We missed the aspect ratio settings on the lens at first glance, but there they are. The cam overall feels light and the lens and LCD take up a good portion of the whole body of the camera. For someone with big hands, it might be tough to grip. The LX2 of course sports 10.2 megapixel, ISO 3200 (not a full res, sadly) and has got 'dem intelligent smarts in the ISO control to adjust for sudden jerkiness. Also, there's the 4x zoom dial up top.
That's a swank 2.8-inch screen you're looking at, with our paltry Fuji Finepix S3100 staring back atcha. The rear panel has a mini-joystick button below the button labeled "AF/AE LOCK" up top, which serves as a manual selector, plus the standard five button flower arrangement below it.
The DMC-LX2 comes with a USB cable, A/V cables, proprietary battery charger and case, CD, and an instruction book. We can't figure out why they keep printing these manuals. Seriously, when was the last time anyone actually read one of these things? Couldn't they just leave a PDF of it online?
For size comparison to a Treo 650.
Colorful menus! We dig blue and green too. That said, it appears that they didn't reformat the menus for the 16:9 screen, which is sorta lame.
The LX2 ate our headphones.
The LX2 ate our headphones again, vertically this time.
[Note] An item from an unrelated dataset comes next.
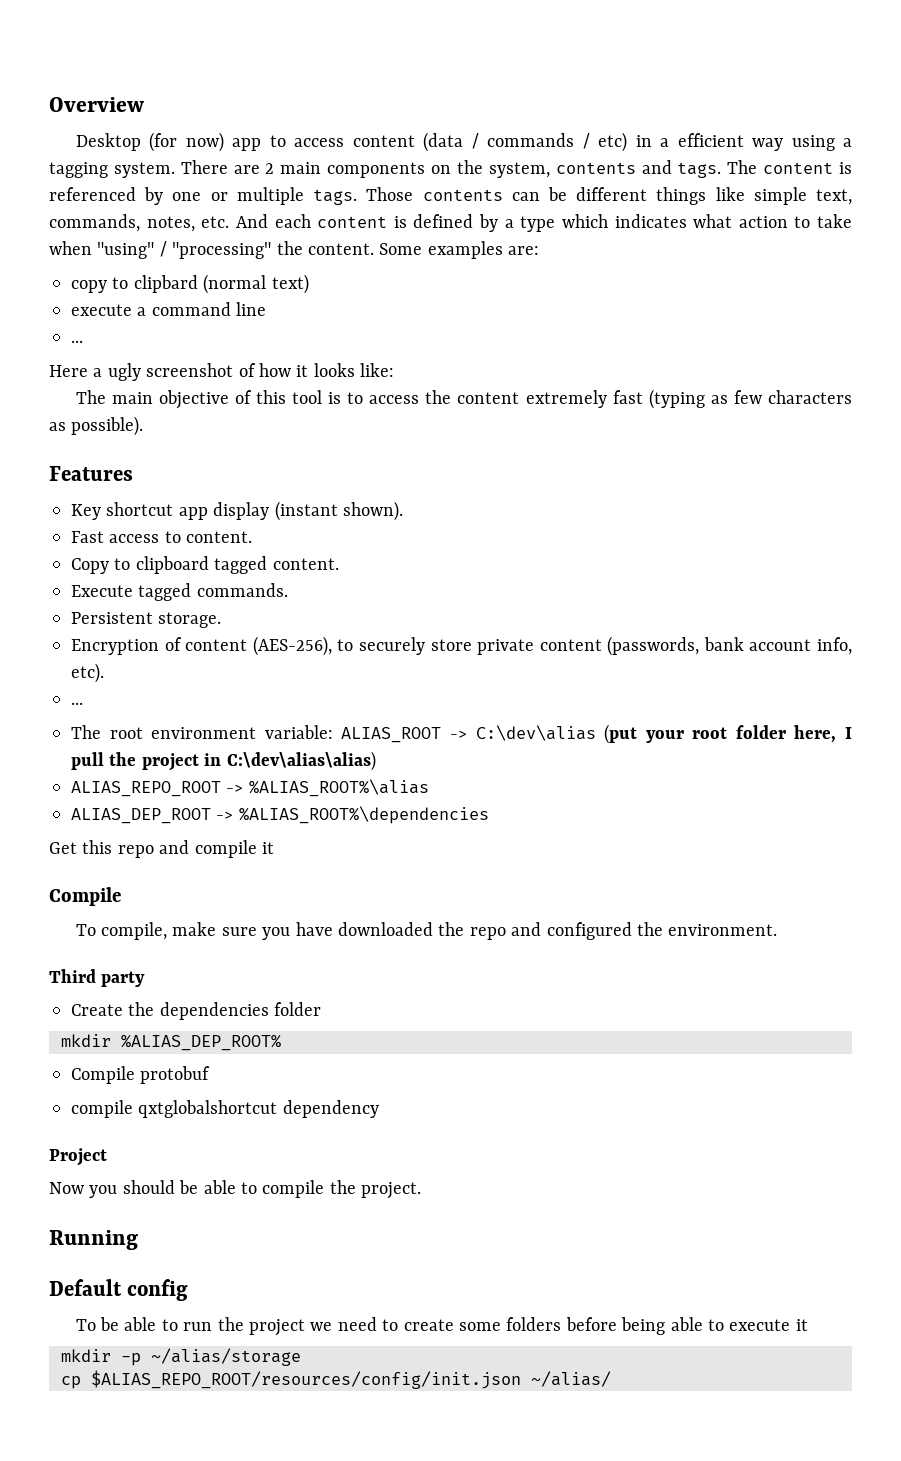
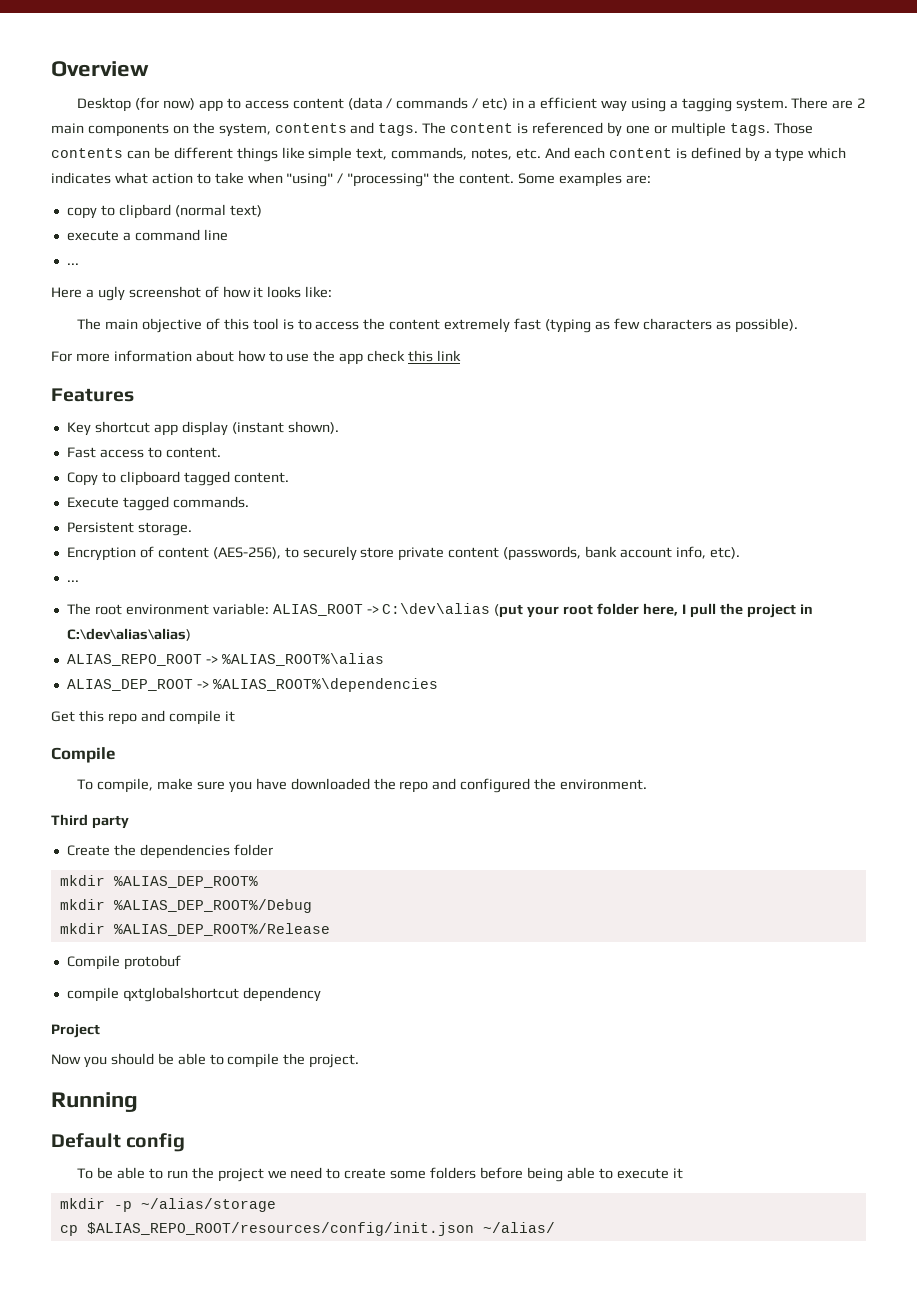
+ For more information about how to use the app check this link
+ mkdir %ALIAS_DEP_ROOT%/Debug
+ mkdir %ALIAS_DEP_ROOT%/Release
We found the LX2 to be a solid little point-and-shoot camera trapped inside a understated retro-style casing -- we felt the urge to become a shutterbug once we unwrapped it. (Some of us here at Engadget, particularly this writer, would appreciate the return of the viewfinder, rather than being forced to use the LCD.) We'd like to see it come with redesigned menu screens, and ideally would like to have the lens fully retract into the body, but we understand that probably would compromise the lens quality and focal length, which gave it the 4x zoom. The images that we took were clean, crisp and quite fast. Furthermore, the 16:9 ratio made us feel like something of a filmmaker at times, with so much extra width. In short, if Panasonic wanted to trade us for that Fuji FinePix S3100 that you saw earlier, we'd gladly accept.